### EXERCISE DIRECTIONS
Two lines below mark the span: the one containing "- Then we have the Session-refrence, this" and the one containing "is the Software-name". Set down both, plus every line between, exactly as they stand, and nothing else.

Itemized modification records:
····················

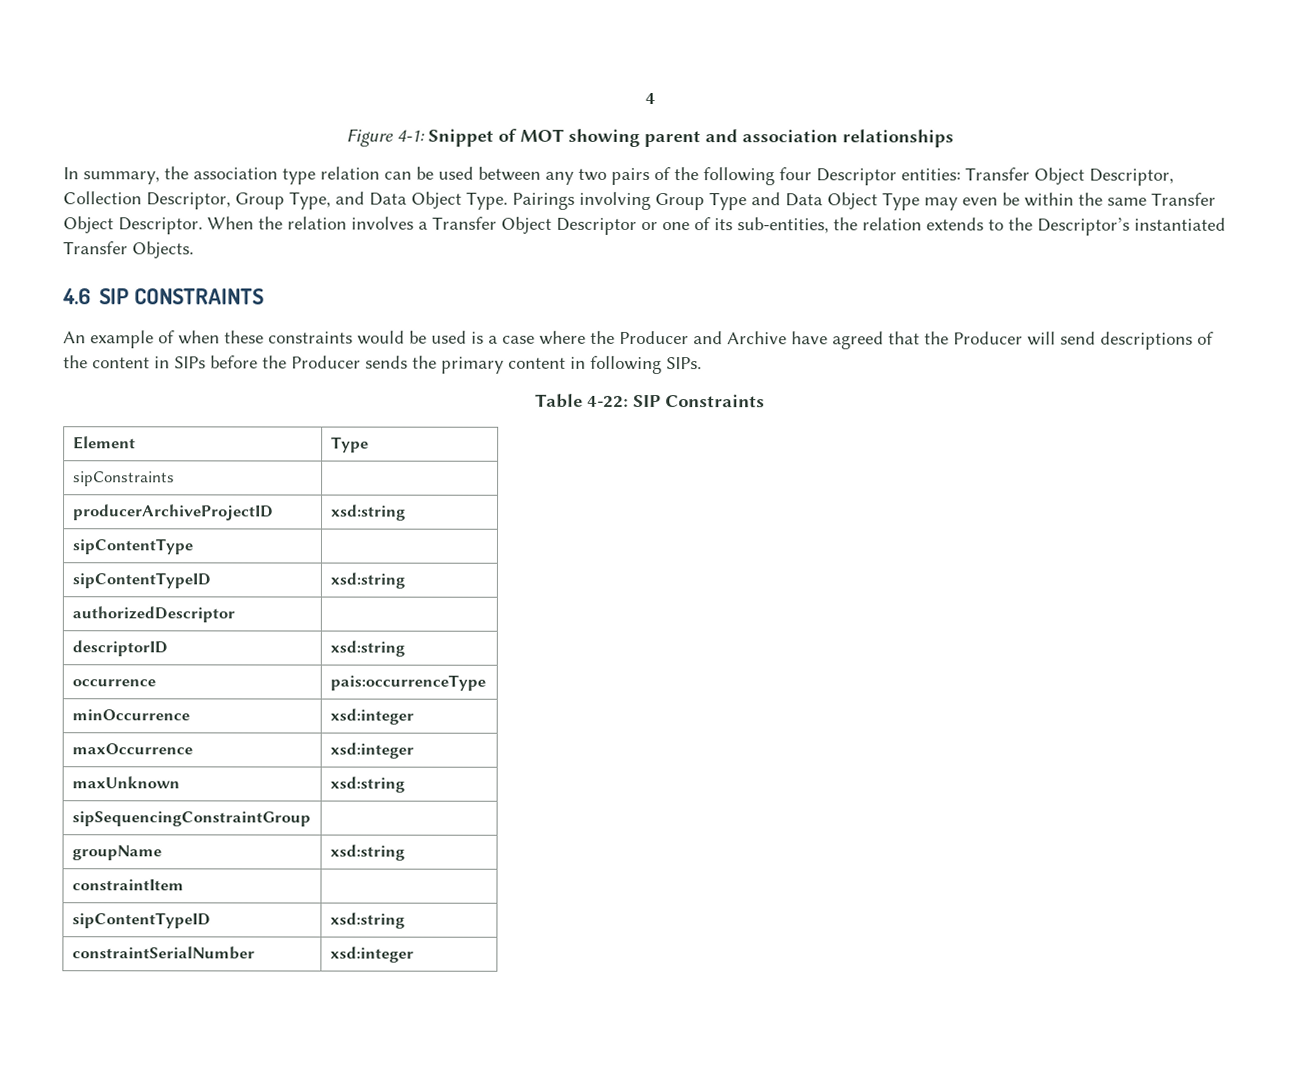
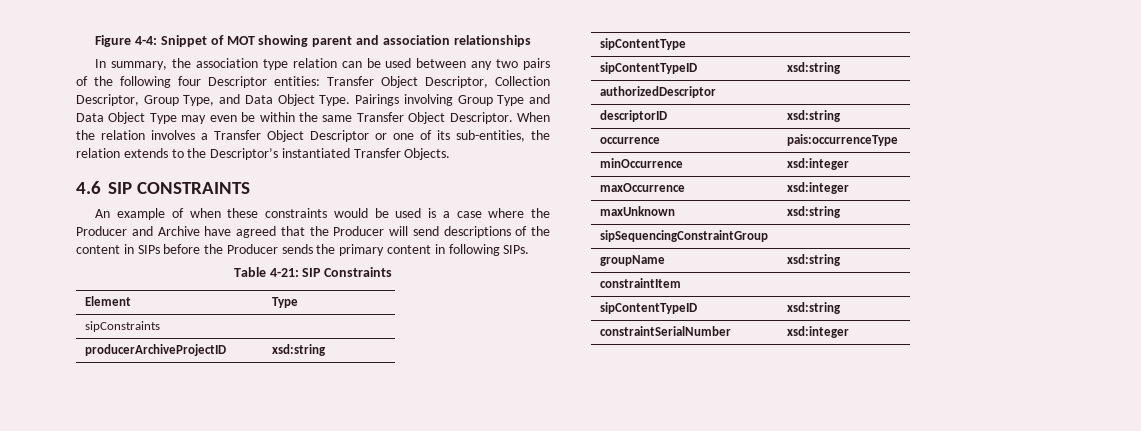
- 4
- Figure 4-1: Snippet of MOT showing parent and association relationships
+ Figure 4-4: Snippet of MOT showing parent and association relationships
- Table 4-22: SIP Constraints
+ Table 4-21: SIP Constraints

····················

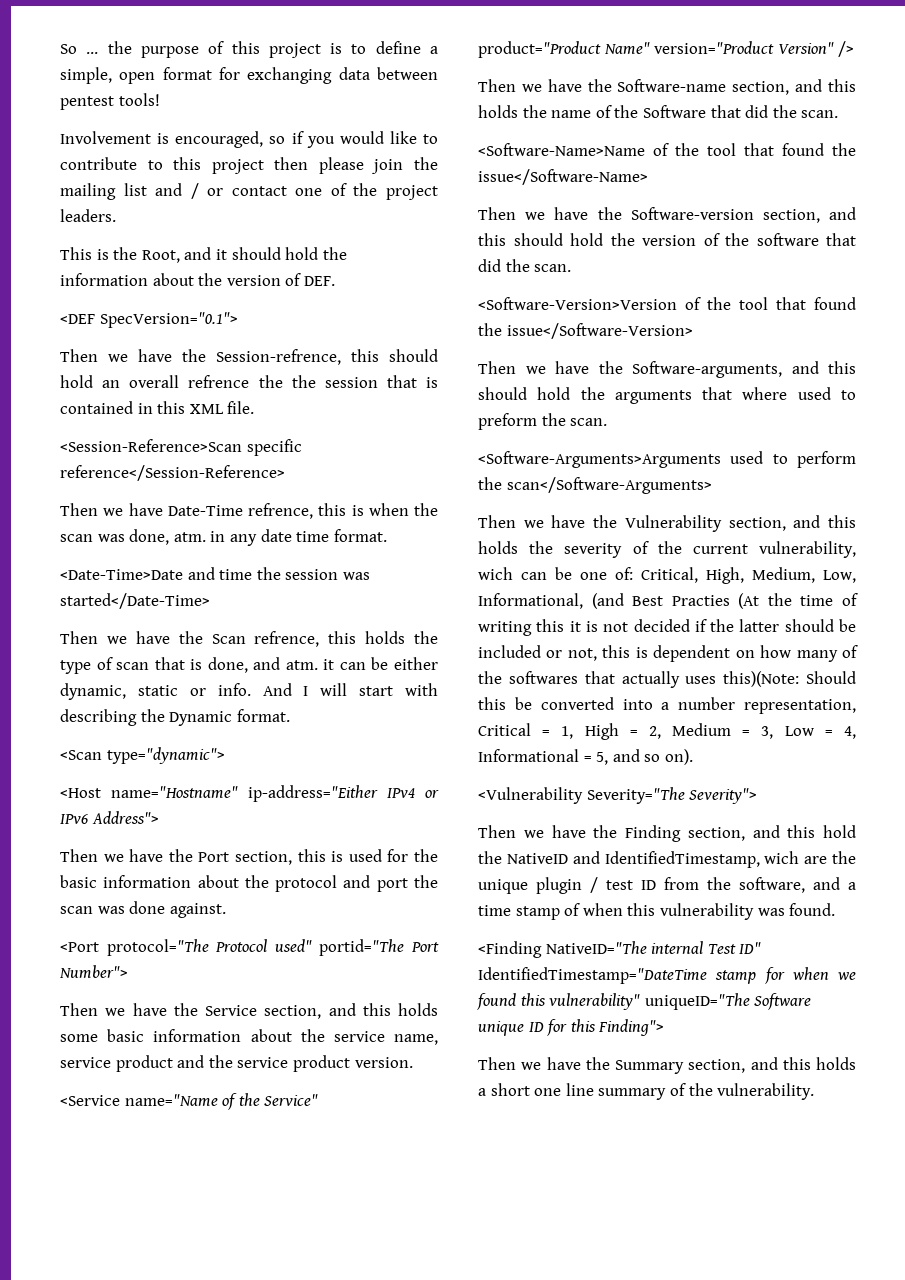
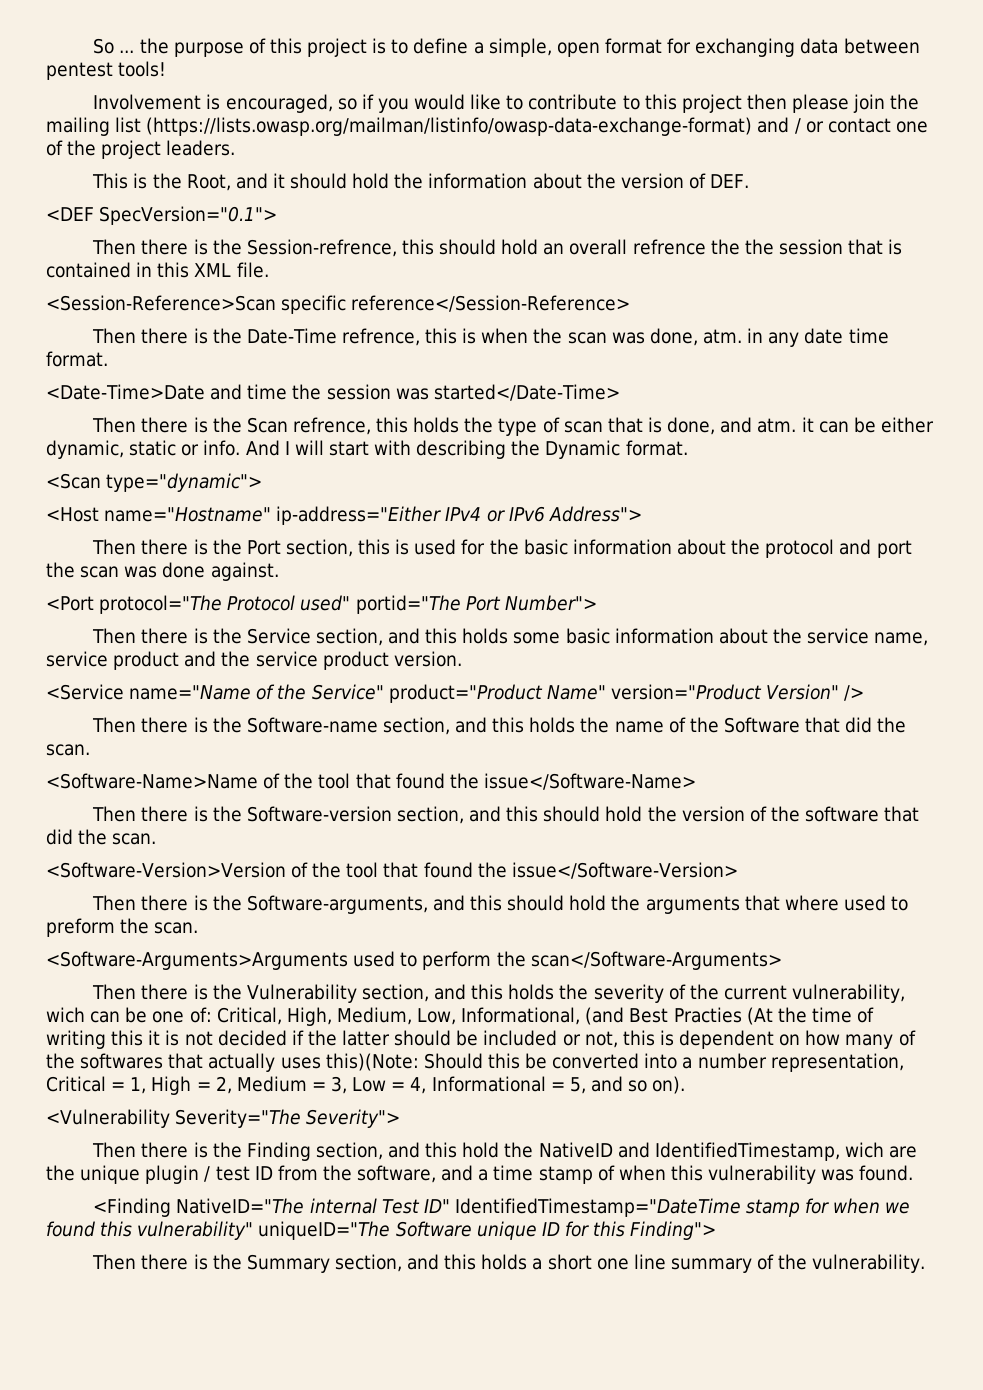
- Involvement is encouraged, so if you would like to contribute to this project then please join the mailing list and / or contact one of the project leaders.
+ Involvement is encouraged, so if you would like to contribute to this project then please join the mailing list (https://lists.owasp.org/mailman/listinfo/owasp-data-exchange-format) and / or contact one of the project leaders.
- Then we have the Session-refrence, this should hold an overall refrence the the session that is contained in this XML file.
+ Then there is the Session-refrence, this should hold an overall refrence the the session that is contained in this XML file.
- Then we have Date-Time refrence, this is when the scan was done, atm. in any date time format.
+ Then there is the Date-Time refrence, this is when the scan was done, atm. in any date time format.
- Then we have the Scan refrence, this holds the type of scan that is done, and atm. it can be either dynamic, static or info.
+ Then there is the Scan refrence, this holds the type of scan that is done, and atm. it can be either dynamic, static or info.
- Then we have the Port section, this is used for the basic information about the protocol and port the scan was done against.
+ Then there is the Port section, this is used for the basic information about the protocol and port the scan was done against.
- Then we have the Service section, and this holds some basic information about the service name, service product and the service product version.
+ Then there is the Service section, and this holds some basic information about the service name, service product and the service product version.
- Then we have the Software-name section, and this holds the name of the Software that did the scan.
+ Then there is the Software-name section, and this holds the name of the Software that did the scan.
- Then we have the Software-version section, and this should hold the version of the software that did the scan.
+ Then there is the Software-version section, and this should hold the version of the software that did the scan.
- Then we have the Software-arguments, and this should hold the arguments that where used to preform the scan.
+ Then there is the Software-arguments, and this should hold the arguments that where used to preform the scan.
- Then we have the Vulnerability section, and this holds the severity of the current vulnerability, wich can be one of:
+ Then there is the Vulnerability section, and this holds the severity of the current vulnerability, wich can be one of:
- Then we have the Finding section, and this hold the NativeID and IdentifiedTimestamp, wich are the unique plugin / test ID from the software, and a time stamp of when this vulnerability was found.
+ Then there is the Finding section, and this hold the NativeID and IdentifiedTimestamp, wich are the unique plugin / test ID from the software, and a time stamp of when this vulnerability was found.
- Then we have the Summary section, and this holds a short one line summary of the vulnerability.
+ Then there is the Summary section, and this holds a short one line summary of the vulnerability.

····················

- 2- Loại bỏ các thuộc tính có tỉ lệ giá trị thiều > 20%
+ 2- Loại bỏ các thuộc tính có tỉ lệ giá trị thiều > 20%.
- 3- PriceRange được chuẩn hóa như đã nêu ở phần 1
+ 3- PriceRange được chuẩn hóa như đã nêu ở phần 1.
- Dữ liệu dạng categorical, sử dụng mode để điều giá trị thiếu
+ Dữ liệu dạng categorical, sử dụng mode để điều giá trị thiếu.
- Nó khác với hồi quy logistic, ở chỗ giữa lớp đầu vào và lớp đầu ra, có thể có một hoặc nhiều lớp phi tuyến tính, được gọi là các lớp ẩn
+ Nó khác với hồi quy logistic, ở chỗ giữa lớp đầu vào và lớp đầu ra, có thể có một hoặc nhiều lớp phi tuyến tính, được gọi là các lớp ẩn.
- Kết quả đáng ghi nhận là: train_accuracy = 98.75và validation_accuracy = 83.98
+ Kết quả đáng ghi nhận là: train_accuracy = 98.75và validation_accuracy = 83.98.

····················

### RESPONSE
- Then we have the Session-refrence, this should hold an overall refrence the the session that is contained in this XML file.
+ Then there is the Session-refrence, this should hold an overall refrence the the session that is contained in this XML file.
- Then we have Date-Time refrence, this is when the scan was done, atm. in any date time format.
+ Then there is the Date-Time refrence, this is when the scan was done, atm. in any date time format.
- Then we have the Scan refrence, this holds the type of scan that is done, and atm. it can be either dynamic, static or info.
+ Then there is the Scan refrence, this holds the type of scan that is done, and atm. it can be either dynamic, static or info.
- Then we have the Port section, this is used for the basic information about the protocol and port the scan was done against.
+ Then there is the Port section, this is used for the basic information about the protocol and port the scan was done against.
- Then we have the Service section, and this holds some basic information about the service name, service product and the service product version.
+ Then there is the Service section, and this holds some basic information about the service name, service product and the service product version.
- Then we have the Software-name section, and this holds the name of the Software that did the scan.
+ Then there is the Software-name section, and this holds the name of the Software that did the scan.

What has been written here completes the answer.